For all his clever quips, the only thing Zeno really cared about, what he tried to teach about, was truth. “Perception,” he said, stretching out his fingers, “is a thing like this,” meaning expansive and large. Closing his fingers together a bit, he would say, “Assent”—meaning to begin to form a conception about something—“is like this.” Now closing his hand into a fist, he called that “comprehension.” Finally, wrapping one hand around the other, he called this combination “knowledge.” This full combination, he said, was possessed only by the wise.

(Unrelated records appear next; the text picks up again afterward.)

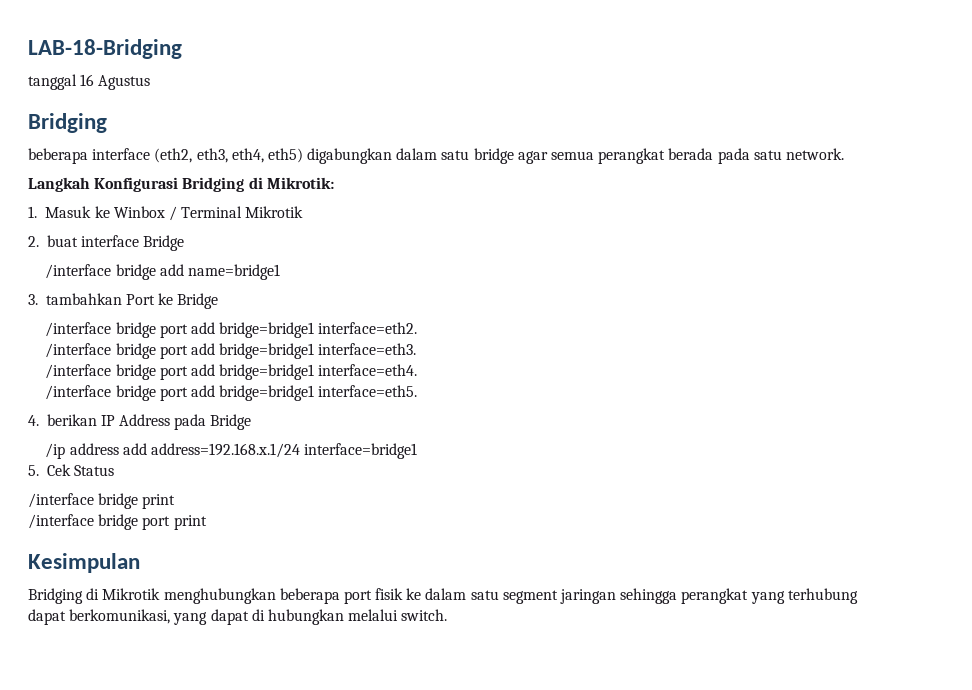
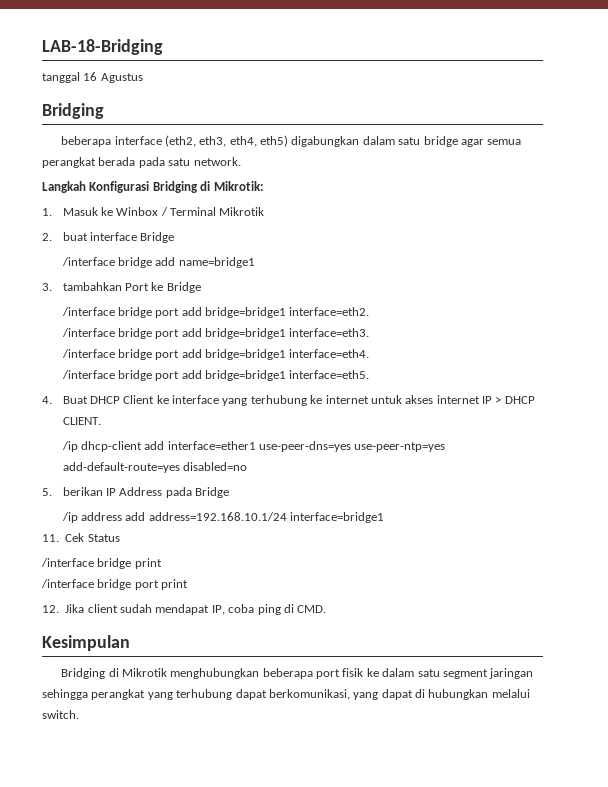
- 4. berikan IP Address pada Bridge
+ 4. Buat DHCP Client ke interface yang terhubung ke internet untuk akses internet IP > DHCP CLIENT.
+ /ip dhcp-client add interface=ether1 use-peer-dns=yes use-peer-ntp=yes add-default-route=yes disabled=no
+ 5. berikan IP Address pada Bridge
- /ip address add address=192.168.x.1/24 interface=bridge1
+ /ip address add address=192.168.10.1/24 interface=bridge1
- 5. Cek Status
+ 11. Cek Status
+ 12. Jika client sudah mendapat IP, coba ping di CMD.

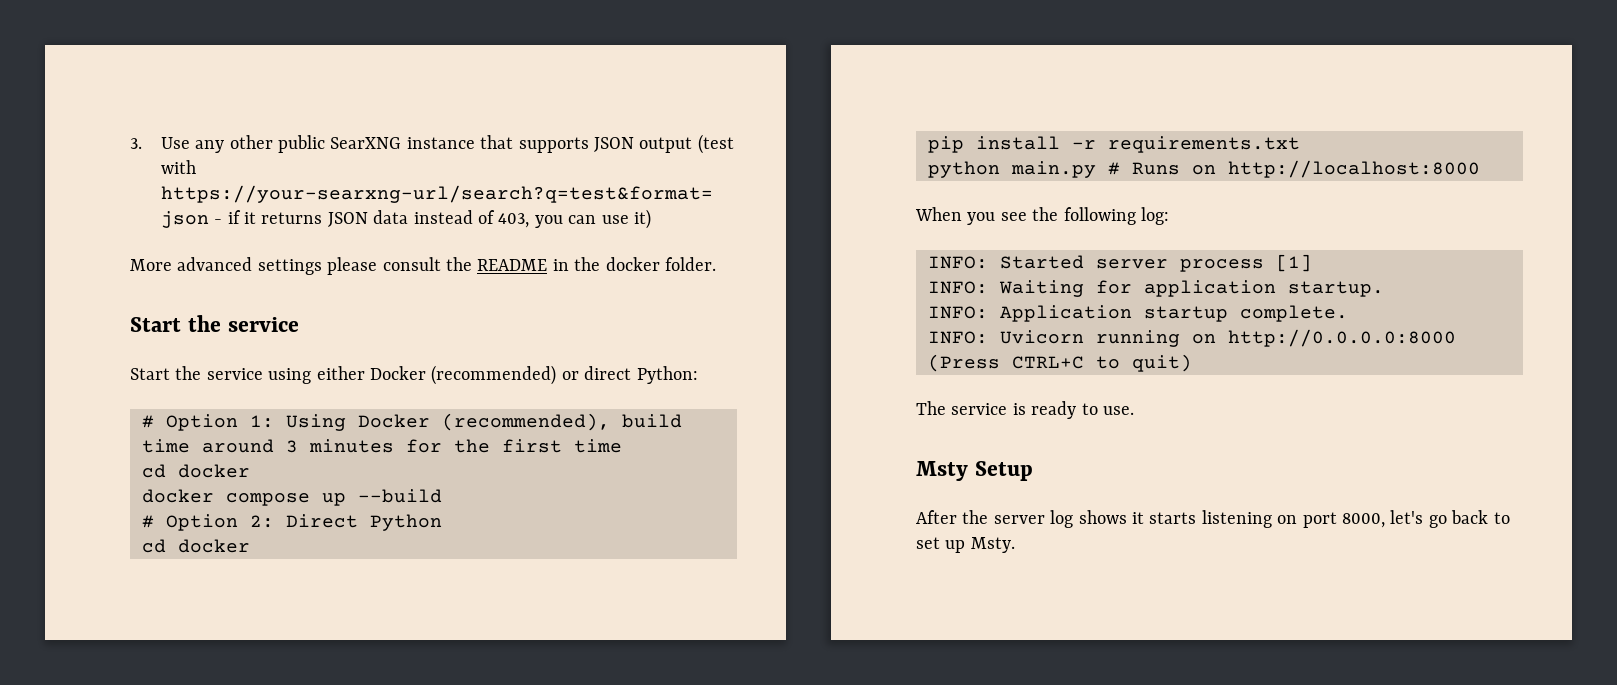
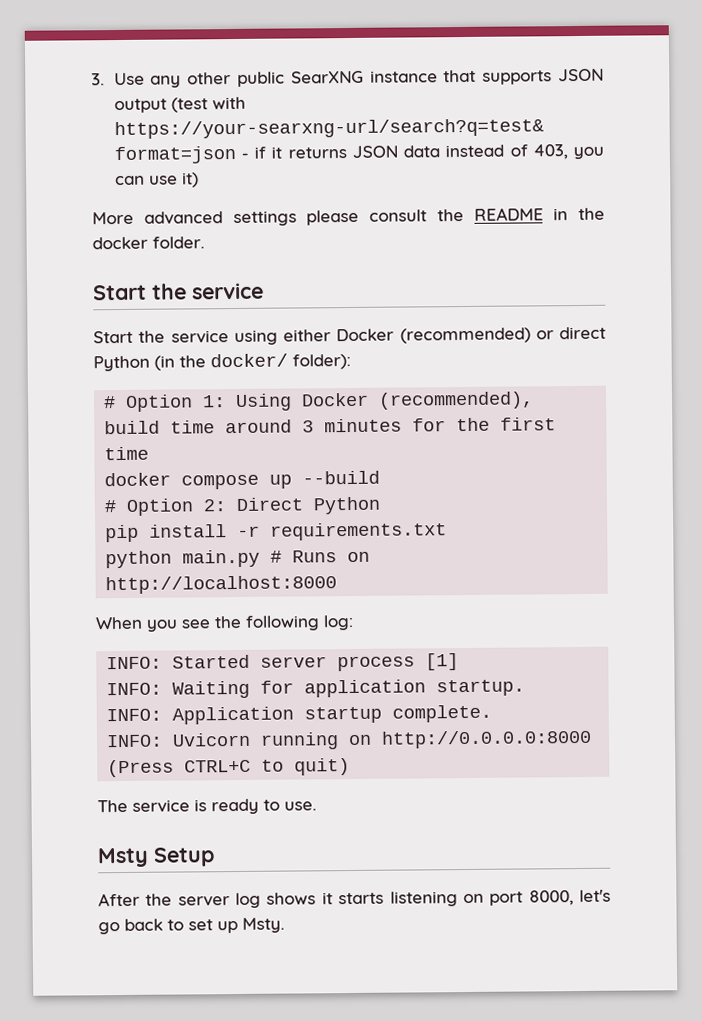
- Start the service using either Docker (recommended) or direct Python:
+ Start the service using either Docker (recommended) or direct Python (in the docker/ folder):
  # Option 1: Using Docker (recommended), build time around 3 minutes for the first time
- cd docker
  # Option 2: Direct Python
- cd docker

In his studies with living teachers like Crates, and his conversations with the dead—that chance encounter with Socrates’s teachings that the oracle had predicted—Zeno danced with wisdom. He explored it in the agora with his students; he had thought deeply about it on long walks and tested it in debates. His own journey toward wisdom was a long one, some fifty years from that shipwreck until his death. It was defined not by some single epiphany or discovery but instead by hard work. He inched his way there, through years of study and training, as we all must. “Well-being is realized by small steps,” he would say, looking back, “but is truly no small thing.”
As with many philosophers, accounts of Zeno’s death stretch our credulity but teach a lesson nonetheless. At age seventy-two, leaving the porch one day, he tripped and quite painfully broke his finger. Sprawled on the ground, he seems to have decided the incident was a sign and that his number was up. Punching the ground, he quoted a line from Timotheus, a musician and poet from the century before him:
I come of my own accord; why then call me?
Then Zeno held his breath until he passed from this life.